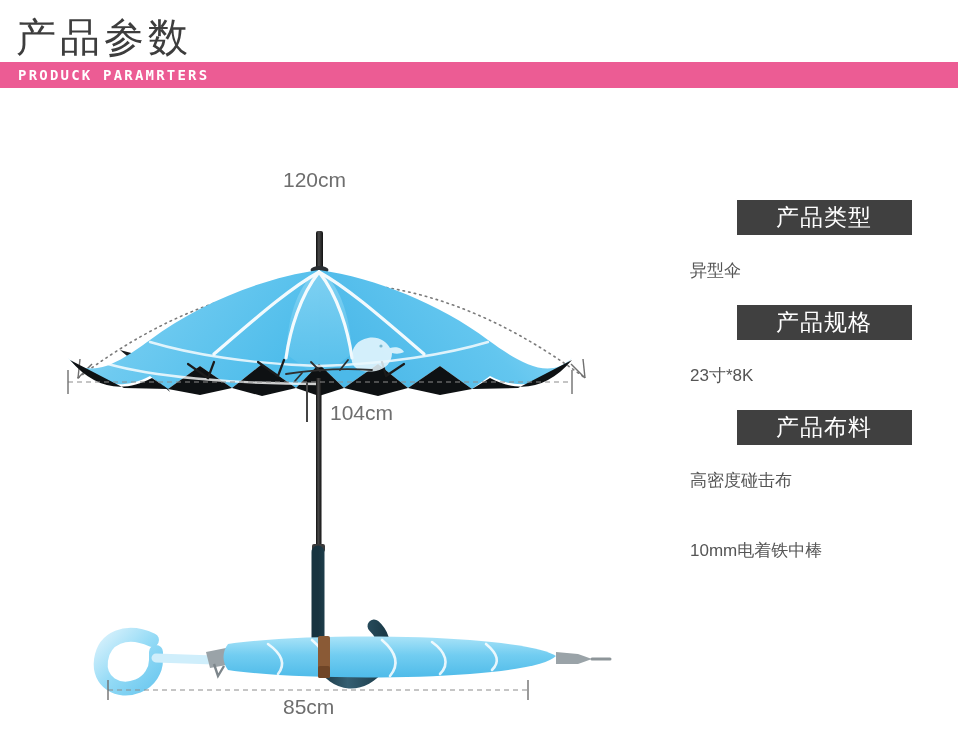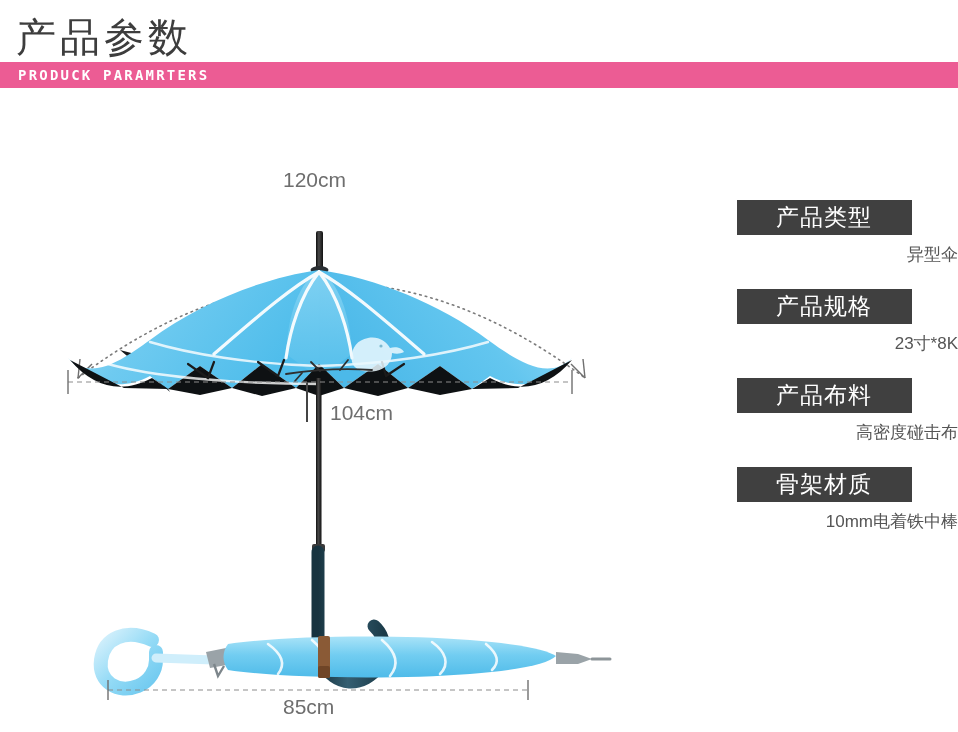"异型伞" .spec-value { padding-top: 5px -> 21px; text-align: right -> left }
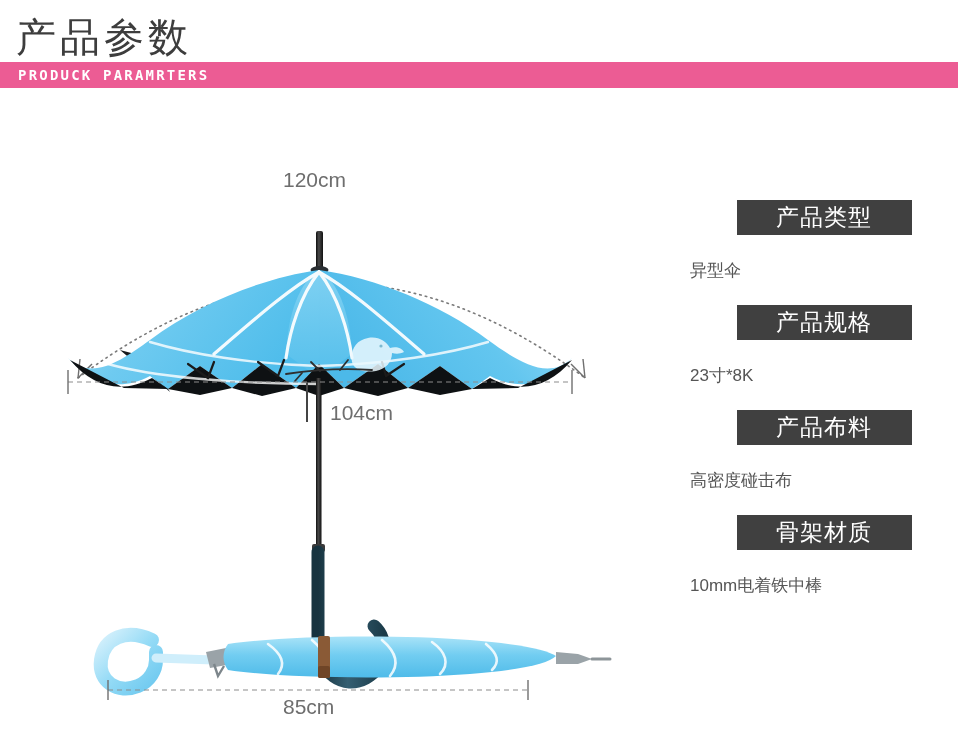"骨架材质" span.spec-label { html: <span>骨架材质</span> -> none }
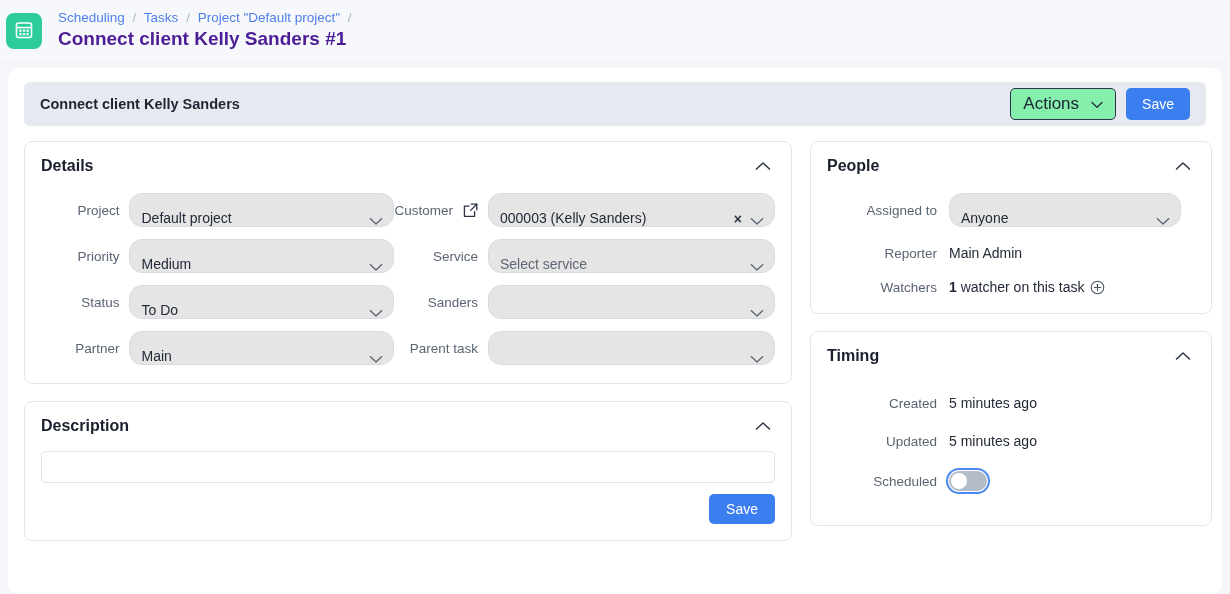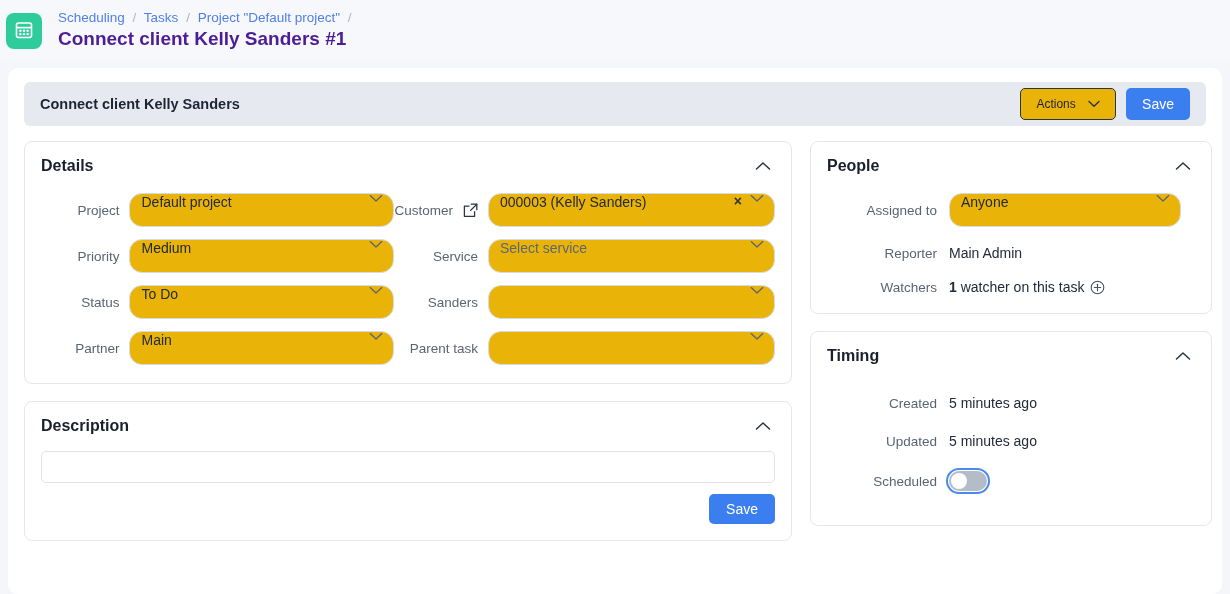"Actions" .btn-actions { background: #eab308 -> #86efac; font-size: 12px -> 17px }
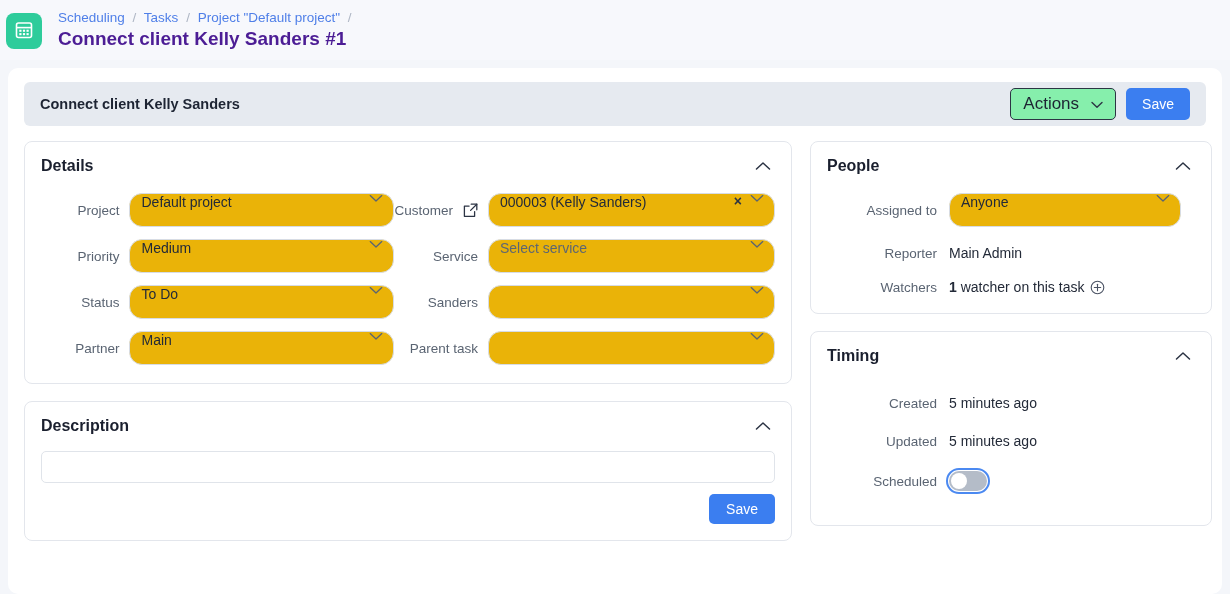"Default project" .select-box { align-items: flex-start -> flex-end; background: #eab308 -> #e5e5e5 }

--

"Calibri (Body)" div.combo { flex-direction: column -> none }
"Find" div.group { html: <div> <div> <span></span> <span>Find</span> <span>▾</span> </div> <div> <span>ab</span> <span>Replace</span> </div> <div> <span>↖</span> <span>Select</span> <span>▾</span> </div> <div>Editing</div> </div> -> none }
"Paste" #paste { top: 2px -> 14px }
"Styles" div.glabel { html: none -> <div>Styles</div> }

> [Task prompt]: From the line containing "padding-top: 5px ->" through the line containing "align-items: flex-start ->", copy every line above exactly, without pictures.

> [Response box]:
"异型伞" .spec-value { padding-top: 5px -> 21px; text-align: right -> left }
"骨架材质" span.spec-label { html: <span>骨架材质</span> -> none }
"Actions" .btn-actions { background: #eab308 -> #86efac; font-size: 12px -> 17px }
"Default project" .select-box { align-items: flex-start -> flex-end; background: #eab308 -> #e5e5e5 }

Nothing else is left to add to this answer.